Wetboek-online maakt gebruik van cookies. sluiten
bladeren
zoeken

Jurisprudentie

AA4750

Datum uitspraak1999-05-12
RechtsgebiedBelasting
Soort ProcedureCassatie
Instantie naamHoge Raad
Zaaknummers34484
Statusgepubliceerd


Uitspraak

Nr. 34484 12 mei 1999 gewezen op het beroep in cassatie van X te Z tegen de uit-spraak van het Gerechtshof te Arnhem van 19 mei 1998 betreffende na te melden aan haar opgelegde naheffingsaanslag in de overdrachtsbelasting. 1. Naheffingsaanslag, bezwaar en geding voor het Hof Aan belanghebbende is terzake van de verkrijging van de economische eigendom van een onroerende zaak een naheffingsaanslag in de overdrachtsbelasting opgelegd ten bedrage van f 27.157,--, zonder verhoging, welke aanslag, na daartegen gemaakt bezwaar, bij uitspraak van de Inspecteur is gehandhaafd. Belanghebbende is van de uitspraak van de Inspecteur in beroep gekomen bij het Hof. Het Hof heeft die uitspraak bevestigd. 2. Geding in cassatie Belanghebbende heeft tegen de uitspraak van het Hof beroep in cassatie ingesteld en daarbij een middel van cassatie voorgesteld.
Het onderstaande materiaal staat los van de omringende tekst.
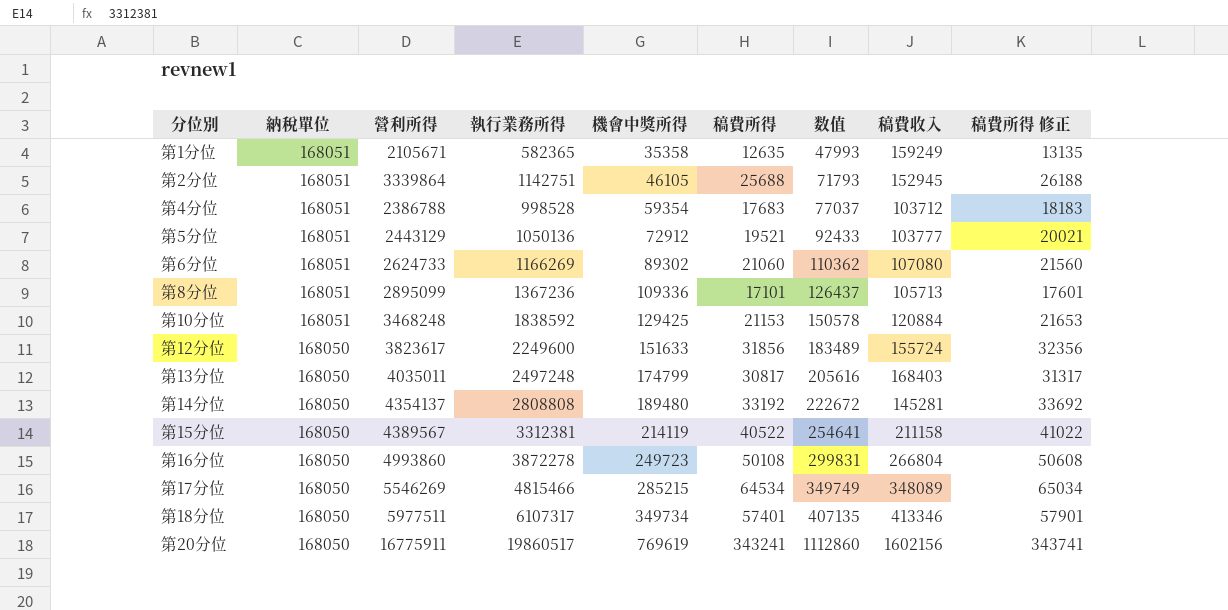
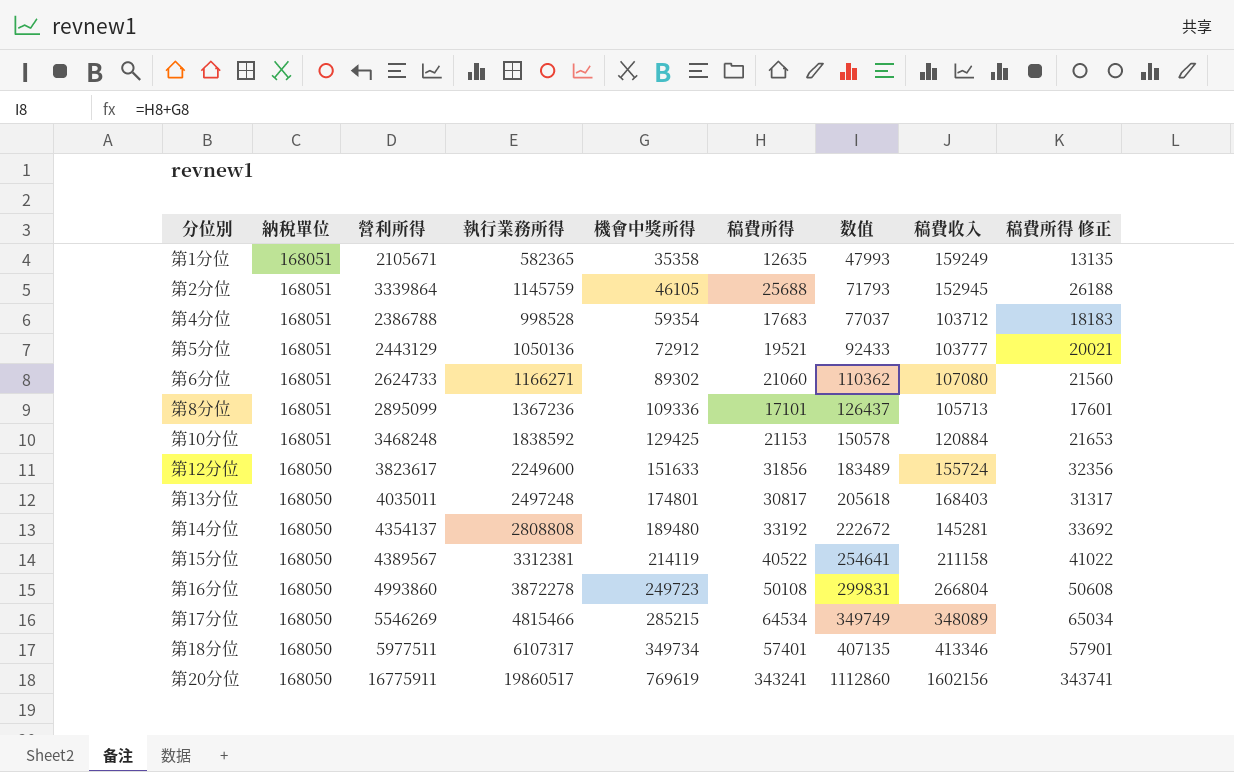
第2分位 | 執行業務所得: 1142751 -> 1145759
第6分位 | 執行業務所得: 1166269 -> 1166271
第13分位 | 機會中獎所得: 174799 -> 174801
第13分位 | 数值: 205616 -> 205618

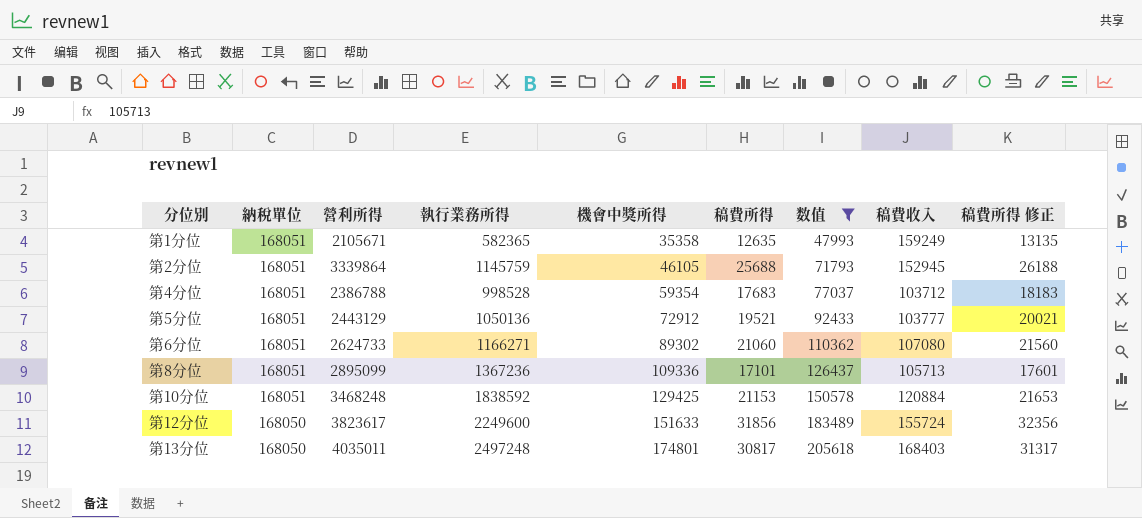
filter: none -> 数值 <= 205618

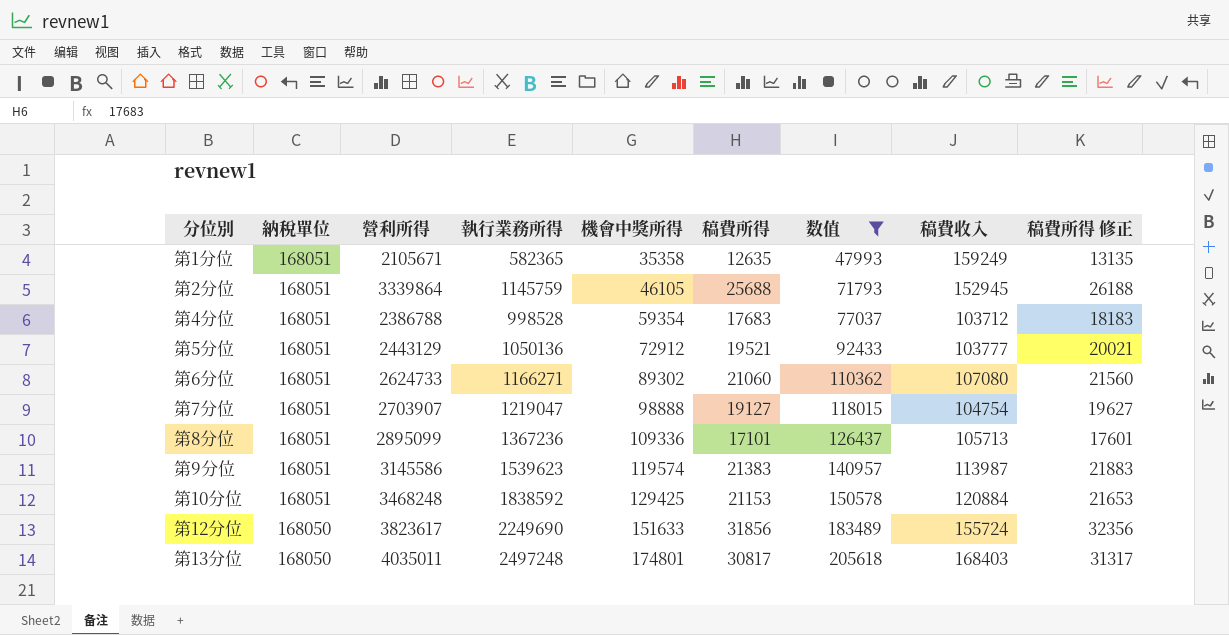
row 第7分位: none -> 168051 | 2703907 | 1219047 | 98888 | 19127 | 118015 | 104754 | 19627
row 第9分位: none -> 168051 | 3145586 | 1539623 | 119574 | 21383 | 140957 | 113987 | 21883
第12分位 | 執行業務所得: 2249600 -> 2249690

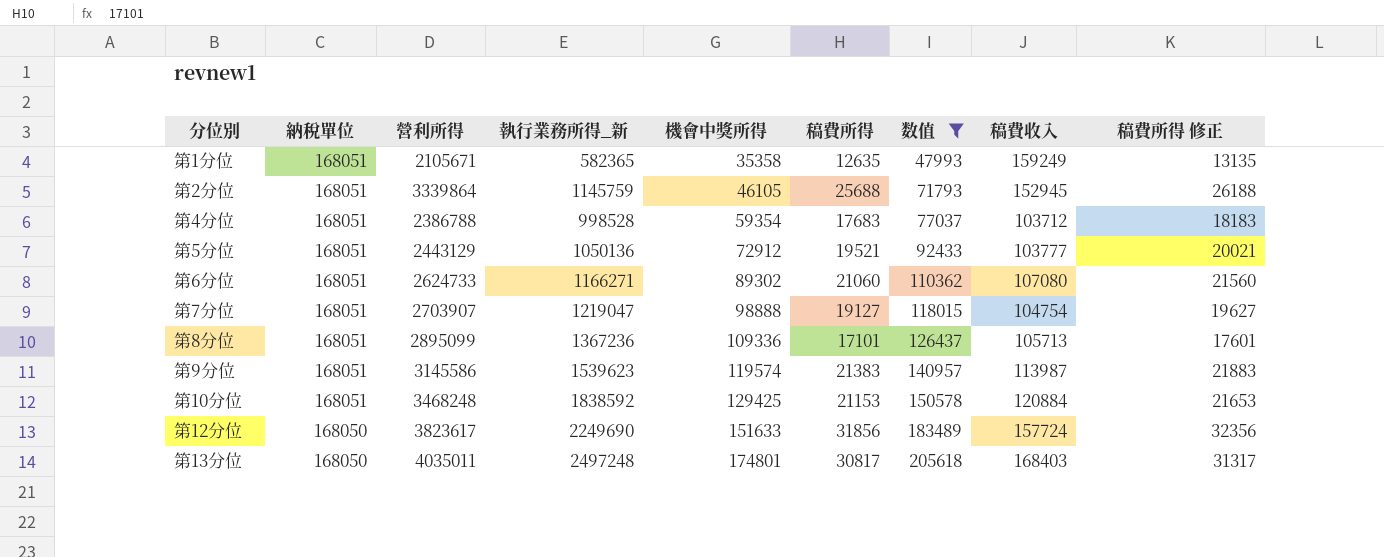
column name: 執行業務所得 -> 執行業務所得_新
第12分位 | 稿費收入: 155724 -> 157724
De Staatssecretaris van Financiƫn heeft een vertoogschrift ingediend. 3. Beoordeling van het middel Het middel kan niet tot cassatie leiden. Zulks behoeft, gezien artikel 101a van de Wet op de rechterlijke organisatie, geen nadere motivering, nu het middel niet noopt tot beantwoording van rechtsvragen in het belang van de rechtseenheid of de rechtsontwikkeling (HR 20 januari 1999, nr. 33.820, V-N 1999/13.33, blz. 1097). 4. Proceskosten De Hoge Raad acht geen termen aanwezig voor een veroordeling in de proceskosten als bedoeld in artikel 5a van de Wet administratieve rechtspraak belastingzaken. 5. Beslissing De Hoge Raad verwerpt het beroep. Dit arrest is op 12 mei 1999 vastgesteld door de vice-president Stoffer als voorzitter, en de raadsheren Beukenhorst en Kop, in tegenwoordigheid van de waarnemend griffier Dekker-Barendse, en op die datum in het openbaar uitgesproken.